# Feature Engineering In Advance of HPO

Often our data is not optimally arranged for training.  In this notebook we perform basic dataframe operations like filtering out outliers, repartitioning, expanding dates, and so on.  Everything here should be familiar to a modestly experienced pandas user.  It should also vary by dataset.

We do encourage a few specific general optimizations:

-   Categorization
-   Efficient datatypes (like pyarrow strings)
-   Repartitioning

In [None]:
import coiled
import dask.config
import dask.dataframe as dd
from distributed import Client
import pandas as pd

### Start Coiled cluster

In [None]:
dask.config.set({"dataframe.dtype_backend": "pyarrow"})

cluster = coiled.Cluster(
    worker_vm_types=["m6i.xlarge"],
    scheduler_vm_types=["m6i.large"],
    package_sync=True,  # align remote packages to local ones
    n_workers=10,
    backend_options={
        "region": "us-east-2",
        "multizone": True,
        "spot": True,
        "spot_on_demand_fallback": True,
    },
)
client = Client(cluster)

In [None]:
# Temporary workaround to https://github.com/dask/dask/issues/9840
from distributed import WorkerPlugin


class SetPandasOptions(WorkerPlugin):
    def setup(self, worker):
        pd.set_option("string_storage", "pyarrow")

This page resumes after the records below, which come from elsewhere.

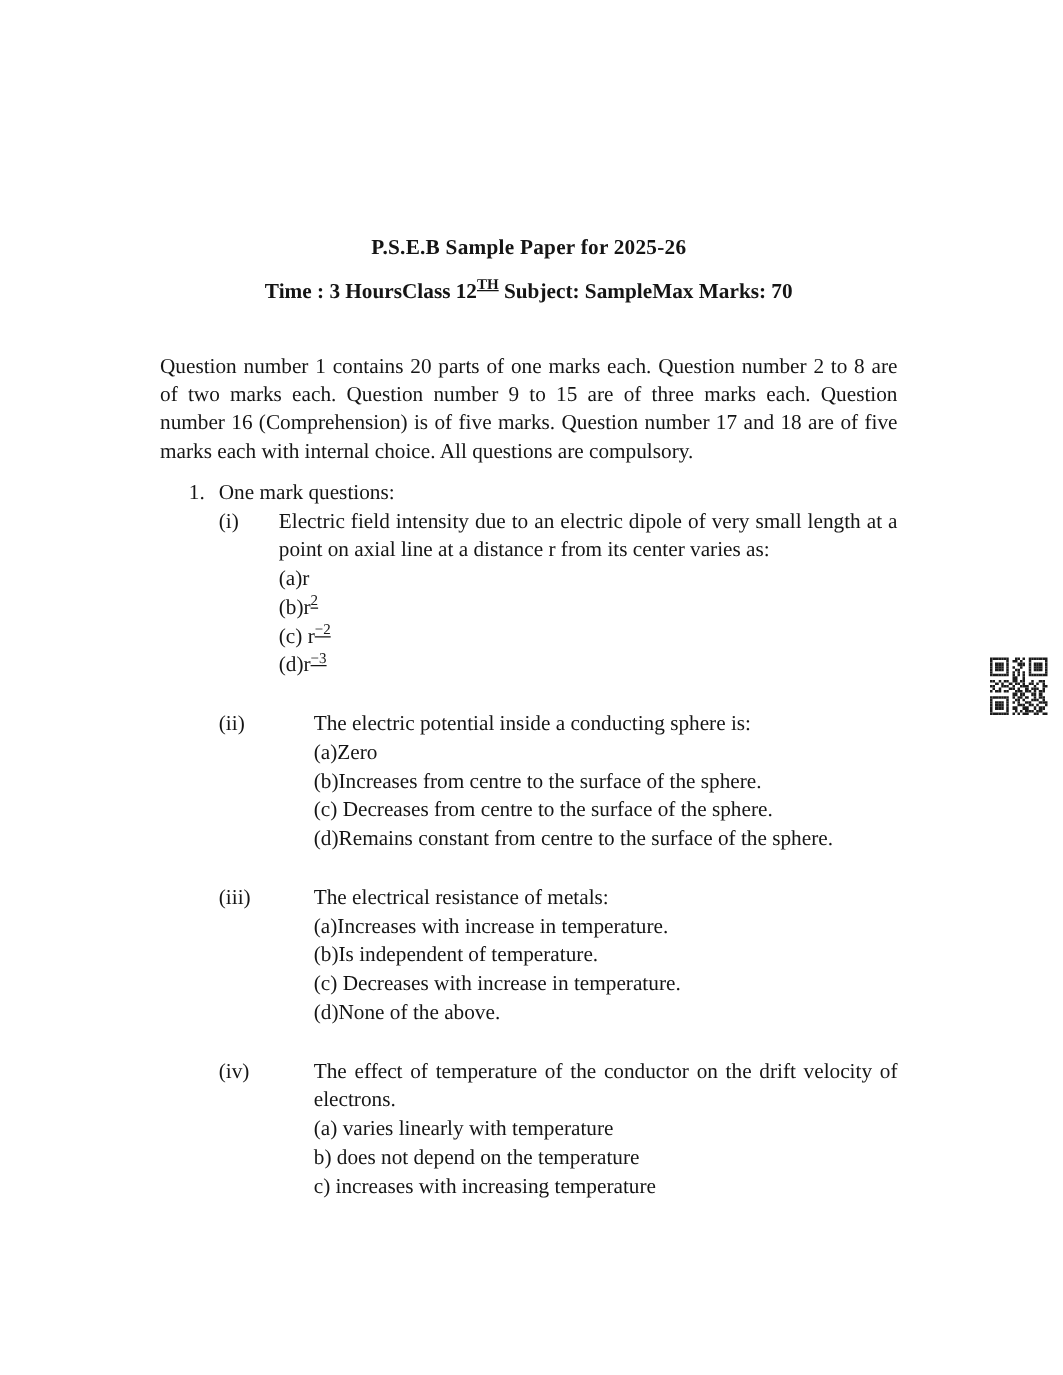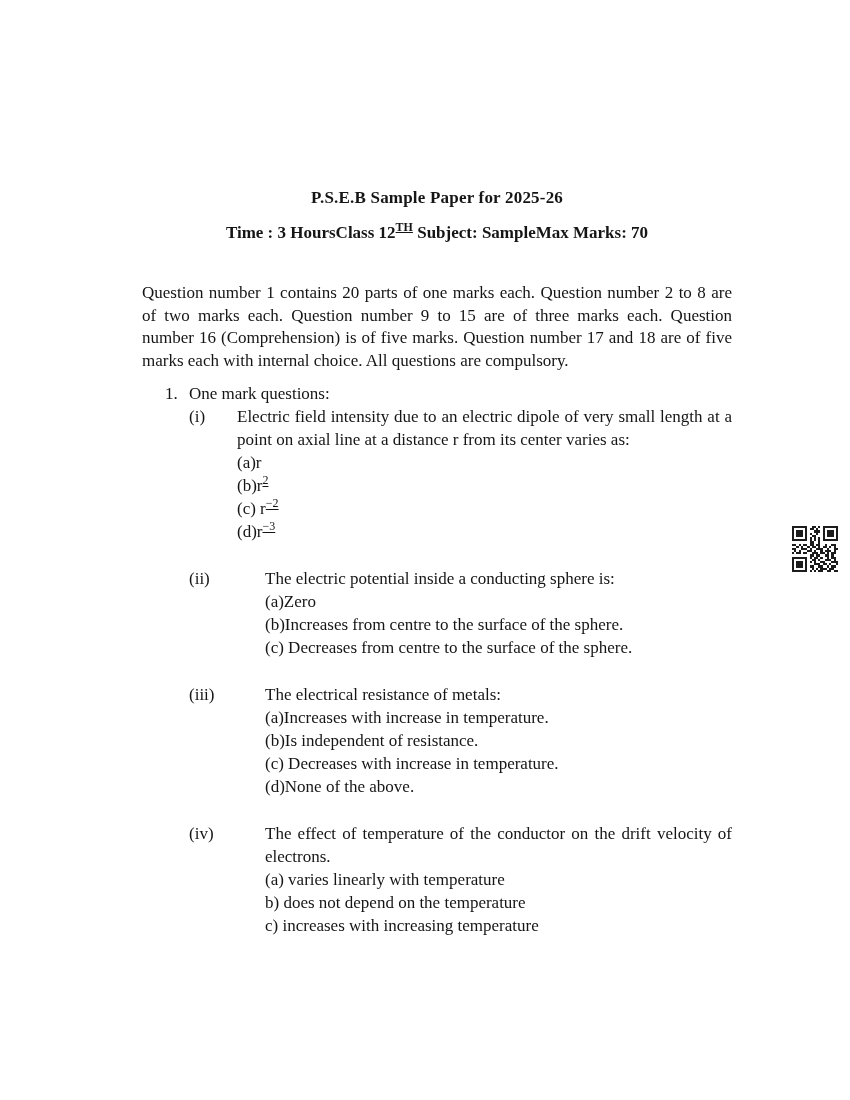--- a/index.html
+++ b/index.html
@@ -7,21 +7,21 @@
     width: 850px; height: 1100px;
     background: #ffffff;
     position: relative;
     font-family: "Liberation Serif", "DejaVu Serif", serif;
     font-size: 17px;
     color: #151515;
     overflow: hidden;
   }
   .content {
     position: absolute;
-    left: 142px; top: 0;
+    left: 128px; top: 0;
     width: 590px;
   }
   .doc-title {
     margin-top: 186px;
     text-align: center;
     font-weight: 700;
     line-height: 23px;
     letter-spacing: 0.2px;
   }
   .meta-row {
@@ -91,29 +91,30 @@
       </div>
     </div>
 
     <div class="part">
       <div class="part-label">(ii)</div>
       <div class="part-body">
         <div>The electric potential inside a conducting sphere is:</div>
         <div class="option"><span>(a)Zero</span></div>
         <div class="option"><span>(b)Increases from centre to the surface of the sphere.</span></div>
         <div class="option"><span>(c) Decreases from centre to the surface of the sphere.</span></div>
+        <div class="option"><span>(d)Remains constant from centre to the surface of the sphere.</span></div>
       </div>
     </div>
 
     <div class="part">
       <div class="part-label">(iii)</div>
       <div class="part-body">
         <div>The electrical resistance of metals:</div>
         <div class="option"><span>(a)Increases with increase in temperature.</span></div>
-        <div class="option"><span>(b)Is independent of resistance.</span></div>
+        <div class="option"><span>(b)Is independent of temperature.</span></div>
         <div class="option"><span>(c) Decreases with increase in temperature.</span></div>
         <div class="option"><span>(d)None of the above.</span></div>
       </div>
     </div>
 
     <div class="part">
       <div class="part-label">(iv)</div>
       <div class="part-body">
         <div class="justify">The effect of temperature of the conductor on the drift velocity of electrons.</div>
         <div class="option"><span>(a) varies linearly with temperature</span></div>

pd.set_option("string_storage", "pyarrow")  # Set on the client
_ = client.register_worker_plugin(SetPandasOptions())  # Set on the workers

### Load data

In [None]:
ddf = dd.read_parquet(
    "s3://coiled-datasets/prefect-dask/nyc-uber-lyft/processed_data.parquet",
    index=False,
    columns=[
        "hvfhs_license_num",
        "PULocationID",
        "DOLocationID",
        "trip_miles",
        "trip_time",
        "tolls",
        "congestion_surcharge",
        "airport_fee",
        "wav_request_flag",
        "on_scene_datetime",
        "pickup_datetime",
    ],
)
ddf.npartitions

In [None]:
ddf.head()

The size of the partitions in the input dataset varies substantially, between 22 and 836 MiB. At the cost of reading the whole dataset twice, we must avoid processing the biggest chunks without first breaking them down into a more manageable size.
Note that this won't stop the 836 MiB partitions from being read into memory all at once; however, instead of having to crunch the whole processing pipeline on them, if we rechunk early we can break them down and forget them immediately after they have been loaded.

In [None]:
ddf = ddf.repartition(partition_size="100MB")
ddf.npartitions

### Postprocess columns

In [None]:
ddf = ddf.assign(
    accessible_vehicle=ddf.on_scene_datetime.isnull(),
    pickup_month=ddf.pickup_datetime.dt.month,
    pickup_dow=ddf.pickup_datetime.dt.dayofweek,
    pickup_hour=ddf.pickup_datetime.dt.hour,
)
ddf = ddf.drop(columns=["on_scene_datetime", "pickup_datetime"])
ddf["airport_fee"] = ddf["airport_fee"].replace("None", 0).astype(float).fillna(0)

### Filter rows

In [None]:
ddf = ddf.dropna(how="any")

# Remove outliers
# Based on our earlier EDA, we will set the lower bound at zero, which is consistent
# with our domain knowledge that no trip should have a duration less than zero.
# e calculate the upper_bound and filter the IQR.
lower_bound = 0
Q3 = ddf["trip_time"].quantile(0.75)
upper_bound = Q3 + (1.5 * (Q3 - lower_bound))
ddf = ddf.loc[(ddf["trip_time"] >= lower_bound) & (ddf["trip_time"] <= upper_bound)]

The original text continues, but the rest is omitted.